Give again exactly the lines that stretch from the one with "order number: PO-50751 -> PO-50759" to the end of the data below, including both of those lines and nothing else.

Start of Data excerpts

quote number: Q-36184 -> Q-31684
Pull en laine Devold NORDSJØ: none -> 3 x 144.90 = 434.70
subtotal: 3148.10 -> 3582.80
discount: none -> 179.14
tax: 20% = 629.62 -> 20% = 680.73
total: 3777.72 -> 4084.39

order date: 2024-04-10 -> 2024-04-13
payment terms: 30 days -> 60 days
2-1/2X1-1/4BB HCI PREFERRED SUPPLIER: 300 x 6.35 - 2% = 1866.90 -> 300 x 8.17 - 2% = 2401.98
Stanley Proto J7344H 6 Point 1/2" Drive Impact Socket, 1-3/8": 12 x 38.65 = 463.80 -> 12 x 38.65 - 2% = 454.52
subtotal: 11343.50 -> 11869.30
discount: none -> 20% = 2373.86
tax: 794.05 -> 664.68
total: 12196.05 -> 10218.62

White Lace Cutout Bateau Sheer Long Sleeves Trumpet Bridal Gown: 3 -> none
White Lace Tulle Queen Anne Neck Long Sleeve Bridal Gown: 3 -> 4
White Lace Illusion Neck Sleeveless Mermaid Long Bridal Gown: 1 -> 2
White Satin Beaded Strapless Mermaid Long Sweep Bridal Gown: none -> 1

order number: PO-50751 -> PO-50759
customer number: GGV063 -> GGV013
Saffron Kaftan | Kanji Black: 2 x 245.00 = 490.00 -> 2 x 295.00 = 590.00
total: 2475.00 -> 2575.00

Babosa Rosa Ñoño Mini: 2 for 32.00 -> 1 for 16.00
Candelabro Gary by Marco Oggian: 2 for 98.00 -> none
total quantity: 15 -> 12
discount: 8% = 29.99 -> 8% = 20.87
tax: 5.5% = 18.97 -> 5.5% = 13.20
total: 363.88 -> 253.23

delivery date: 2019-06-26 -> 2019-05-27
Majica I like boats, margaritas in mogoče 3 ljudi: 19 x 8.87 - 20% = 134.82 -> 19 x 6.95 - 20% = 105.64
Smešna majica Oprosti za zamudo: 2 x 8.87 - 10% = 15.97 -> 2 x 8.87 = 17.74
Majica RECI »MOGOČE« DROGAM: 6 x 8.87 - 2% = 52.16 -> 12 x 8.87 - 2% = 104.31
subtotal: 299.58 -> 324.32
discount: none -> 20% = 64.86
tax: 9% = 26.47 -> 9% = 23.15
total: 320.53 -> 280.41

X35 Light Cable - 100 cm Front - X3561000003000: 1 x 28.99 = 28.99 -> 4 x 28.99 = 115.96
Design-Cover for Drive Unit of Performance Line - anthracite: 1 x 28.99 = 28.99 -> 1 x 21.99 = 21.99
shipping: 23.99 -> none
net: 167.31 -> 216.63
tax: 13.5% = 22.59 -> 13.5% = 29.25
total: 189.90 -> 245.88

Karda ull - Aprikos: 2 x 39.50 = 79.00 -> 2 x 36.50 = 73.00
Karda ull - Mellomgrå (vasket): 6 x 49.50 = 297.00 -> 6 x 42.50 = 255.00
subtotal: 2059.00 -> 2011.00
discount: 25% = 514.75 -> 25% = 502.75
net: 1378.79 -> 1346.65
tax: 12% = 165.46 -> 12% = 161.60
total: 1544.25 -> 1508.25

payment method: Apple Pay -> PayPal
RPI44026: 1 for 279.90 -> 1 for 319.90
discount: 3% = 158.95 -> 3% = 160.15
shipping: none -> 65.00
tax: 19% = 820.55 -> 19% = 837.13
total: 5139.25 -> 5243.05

End of Data excerpts

Exercise response:
order number: PO-50751 -> PO-50759
customer number: GGV063 -> GGV013
Saffron Kaftan | Kanji Black: 2 x 245.00 = 490.00 -> 2 x 295.00 = 590.00
total: 2475.00 -> 2575.00

Babosa Rosa Ñoño Mini: 2 for 32.00 -> 1 for 16.00
Candelabro Gary by Marco Oggian: 2 for 98.00 -> none
total quantity: 15 -> 12
discount: 8% = 29.99 -> 8% = 20.87
tax: 5.5% = 18.97 -> 5.5% = 13.20
total: 363.88 -> 253.23

delivery date: 2019-06-26 -> 2019-05-27
Majica I like boats, margaritas in mogoče 3 ljudi: 19 x 8.87 - 20% = 134.82 -> 19 x 6.95 - 20% = 105.64
Smešna majica Oprosti za zamudo: 2 x 8.87 - 10% = 15.97 -> 2 x 8.87 = 17.74
Majica RECI »MOGOČE« DROGAM: 6 x 8.87 - 2% = 52.16 -> 12 x 8.87 - 2% = 104.31
subtotal: 299.58 -> 324.32
discount: none -> 20% = 64.86
tax: 9% = 26.47 -> 9% = 23.15
total: 320.53 -> 280.41

X35 Light Cable - 100 cm Front - X3561000003000: 1 x 28.99 = 28.99 -> 4 x 28.99 = 115.96
Design-Cover for Drive Unit of Performance Line - anthracite: 1 x 28.99 = 28.99 -> 1 x 21.99 = 21.99
shipping: 23.99 -> none
net: 167.31 -> 216.63
tax: 13.5% = 22.59 -> 13.5% = 29.25
total: 189.90 -> 245.88

Karda ull - Aprikos: 2 x 39.50 = 79.00 -> 2 x 36.50 = 73.00
Karda ull - Mellomgrå (vasket): 6 x 49.50 = 297.00 -> 6 x 42.50 = 255.00
subtotal: 2059.00 -> 2011.00
discount: 25% = 514.75 -> 25% = 502.75
net: 1378.79 -> 1346.65
tax: 12% = 165.46 -> 12% = 161.60
total: 1544.25 -> 1508.25

payment method: Apple Pay -> PayPal
RPI44026: 1 for 279.90 -> 1 for 319.90
discount: 3% = 158.95 -> 3% = 160.15
shipping: none -> 65.00
tax: 19% = 820.55 -> 19% = 837.13
total: 5139.25 -> 5243.05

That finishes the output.